(Detected change data)
'''
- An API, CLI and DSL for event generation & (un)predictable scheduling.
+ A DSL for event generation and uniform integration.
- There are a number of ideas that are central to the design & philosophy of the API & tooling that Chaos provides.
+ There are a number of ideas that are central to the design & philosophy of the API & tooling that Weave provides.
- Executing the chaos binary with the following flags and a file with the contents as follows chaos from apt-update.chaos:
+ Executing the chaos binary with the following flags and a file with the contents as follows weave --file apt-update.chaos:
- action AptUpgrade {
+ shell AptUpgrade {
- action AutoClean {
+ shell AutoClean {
'''
'''
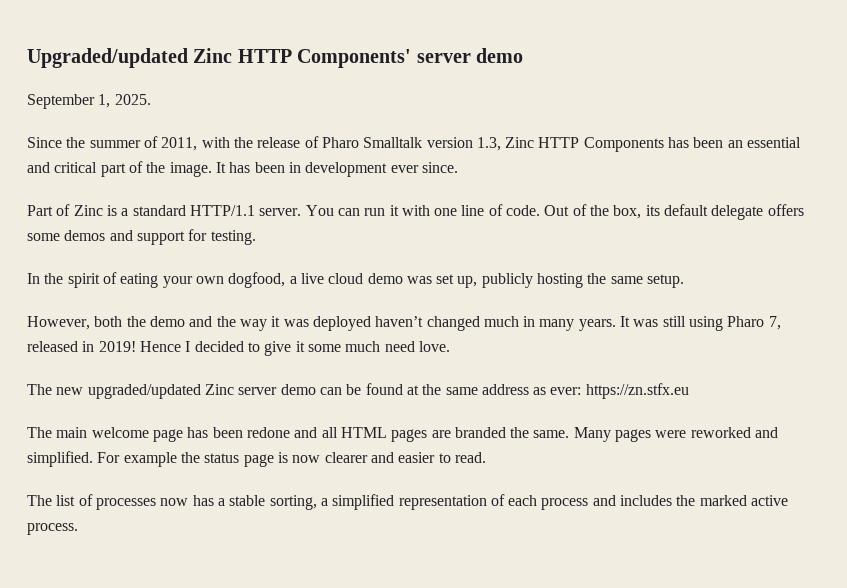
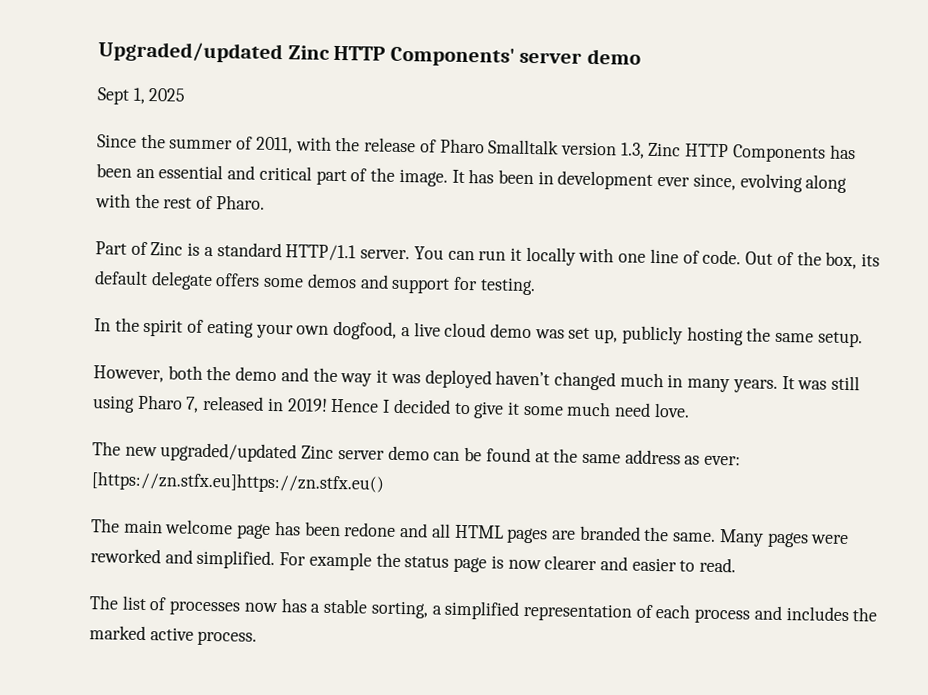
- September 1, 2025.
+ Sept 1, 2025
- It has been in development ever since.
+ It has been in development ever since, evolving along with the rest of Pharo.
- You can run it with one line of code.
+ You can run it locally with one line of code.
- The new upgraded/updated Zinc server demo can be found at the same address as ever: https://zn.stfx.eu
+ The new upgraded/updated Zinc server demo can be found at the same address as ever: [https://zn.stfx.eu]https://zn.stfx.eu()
'''
TASK ITEM =
The answer must consist of every line from the records above that holds "flags".

SOLUTION FOR THIS TASK =
- Executing the chaos binary with the following flags and a file with the contents as follows chaos from apt-update.chaos:
+ Executing the chaos binary with the following flags and a file with the contents as follows weave --file apt-update.chaos:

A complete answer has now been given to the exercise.